Dari semua karakter protagonis di Final Fantasy, Cloud Strife memang bisa dibilang sebagai yang paling rentan dan kompleks di saat yang sama. Mereka yang tak familiar mungkin lebih mengenalnya dari Advent Children, dimana ia memperlihatkan kepribadian yang dingin dan loyal di saat yang sama. Namun di seri originalnya, Cloud punya kondisi psikologis yang buruk. Seberapa buruk? Seburuk ia harus hidup dengan memori orang lain. Benar sekali, klaim bahwa ia adalah seorang Soldier 1st Class dengan semua ingatan soalnya ternyata mengakar pada memori sang teman – Zack Fair dan bukan hidup yang dijalani oleh Cloud itu sendiri.
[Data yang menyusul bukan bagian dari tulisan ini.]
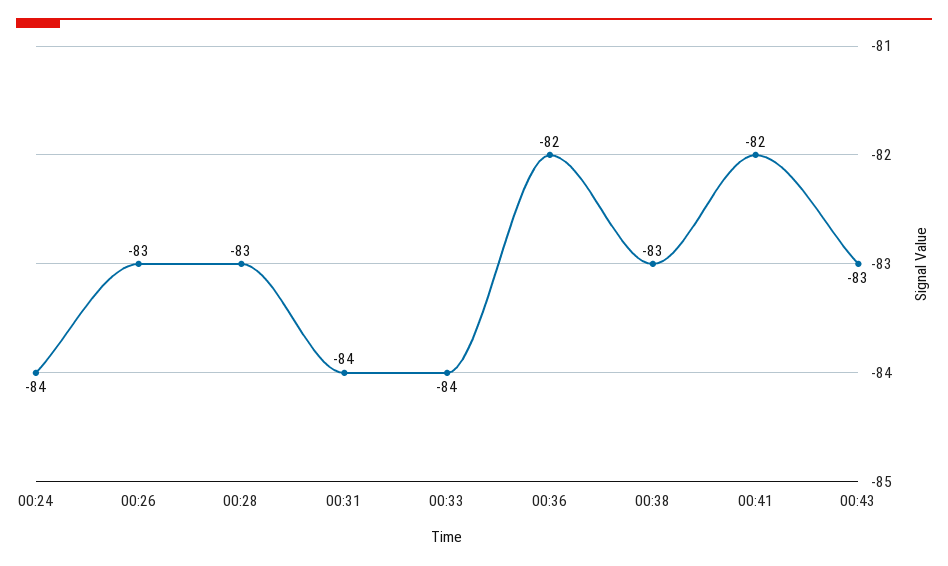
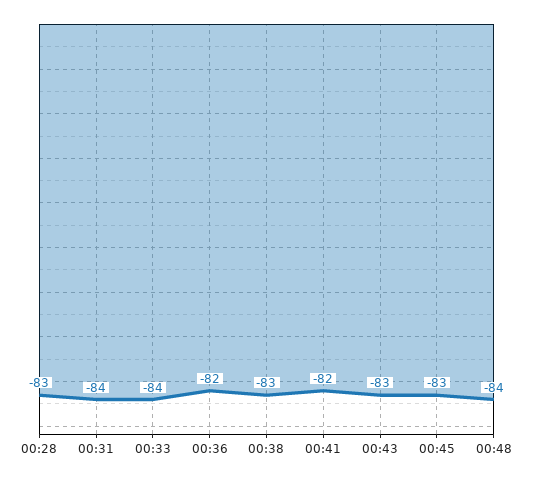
00:24: -84 -> none
00:26: -83 -> none
00:45: none -> -83
00:48: none -> -84

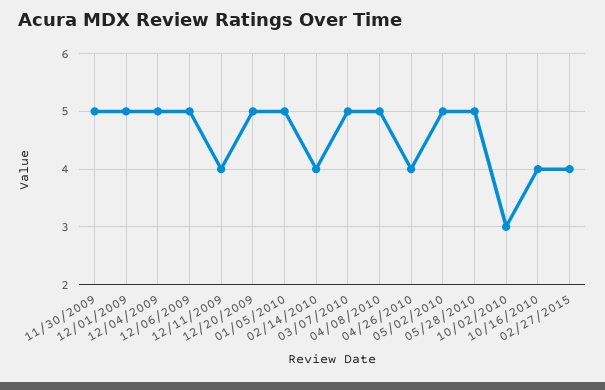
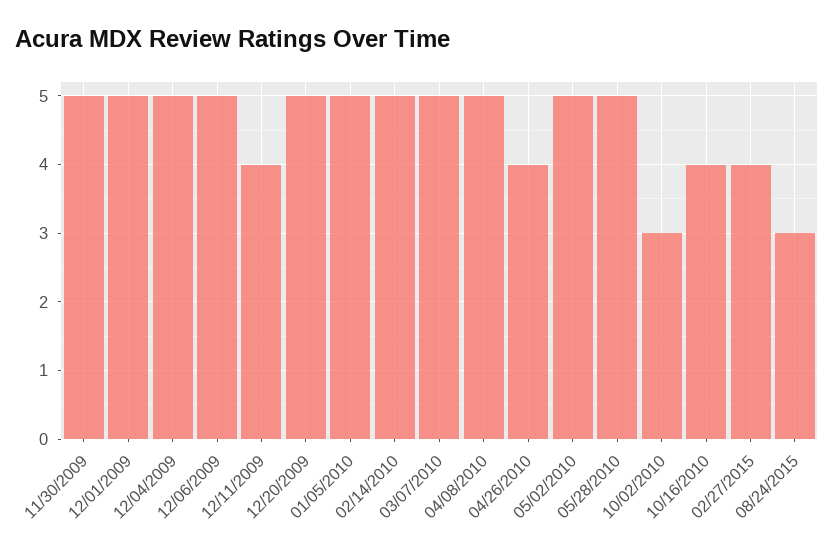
02/14/2010: 4 -> 5
08/24/2015: none -> 3

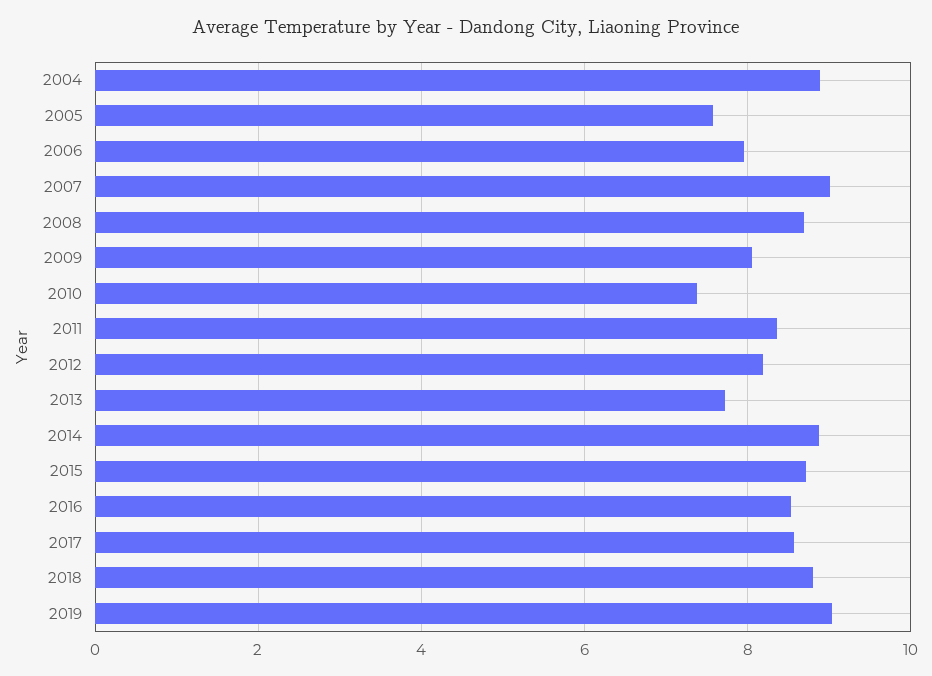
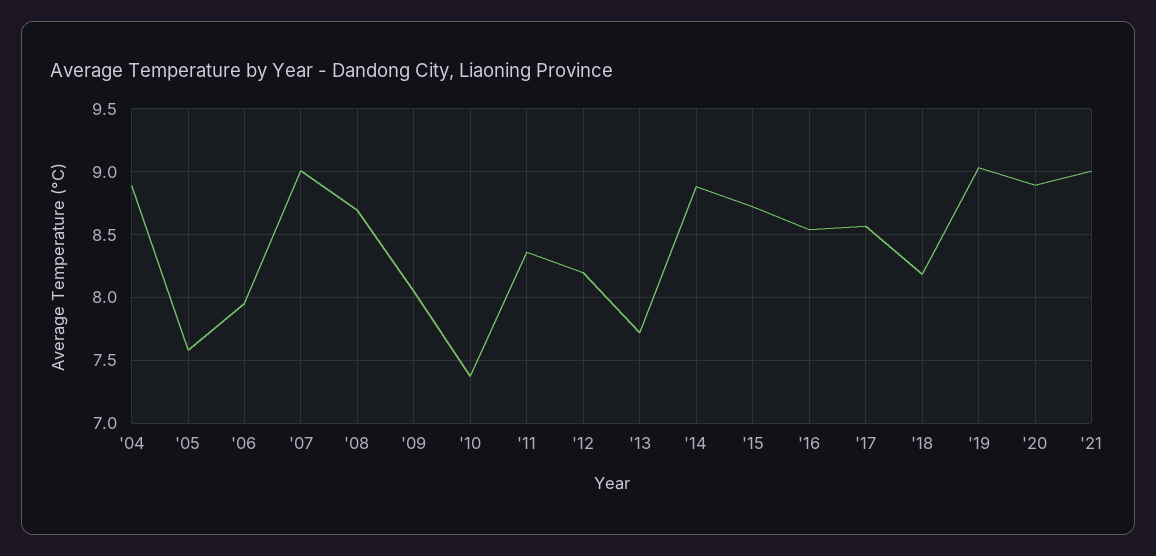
2018: 8.8 -> 8.2
'20: none -> 8.9
'21: none -> 9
Ketika kabut memori tersebut akhirnya bersih dan Cloud memahami siapa dirinya sebenarnya, terutama dengan bantuan Tifa, ia baru bisa dibilang “sembuh”. Tapi pernahkah Anda membayangkan betapa menyedihkannya hidup seorang tokoh utama yang bahkan tak mengenal dirinya sendiri? Itulah Cloud di Final Fantasy VII.
-
Bad Ending (Final Fantasy X)

Kami tak malu untuk mengakui bahwa air mata yang jatuh ketika berhadapan dengan ending Final Fantasy X. Karena tak seperti seri Final Fantasy sebelumnya yang memuat kisah romantis yang terkesan “anak kecil”, Final Fantasy X berhasil menjadikannya fokus dan motor pendorong cerita yang lumayan intensif. Tak ada lagi kata menahan diri ketika Tidus dan Yuna akhirnya bercumbu mesar dengan diiringi dengan lagu Suteki Da Ne yang menyentuh hati. Adalah sebuah tragedi, karena perhatian fokus tak lagi sekedar memastikan Spira selamat, tetapi juga memastikan Yuna yang harus berkorban nyawa untuk mencapai tujuan suci tersebut menemukan alternatif cara yang lain. Namun siapa yang menyangka, ketika solusi tersebut sudah ditemukan dan Yuna selamat sembari memastikan Spira bertahan, justru Tidus lah yang harus pergi selamanya. Menutup sebuah perjalanan panjang dengan kisah cinta penuh tragedi tentu saja mengagetkan, apalagi melihat betapa “manisnya” ending seri-seri Final Fantasy sebelumnya. Ending “buruk” ini begitu mengejutkan dan berkesan di saat yang sama, apalagi ketika Yuna tak bisa lagi menahan air matanya. Sayangnya, entah karena alasan apa, Square merasa punya kewajiban untuk “memperbaikinya” di X-2.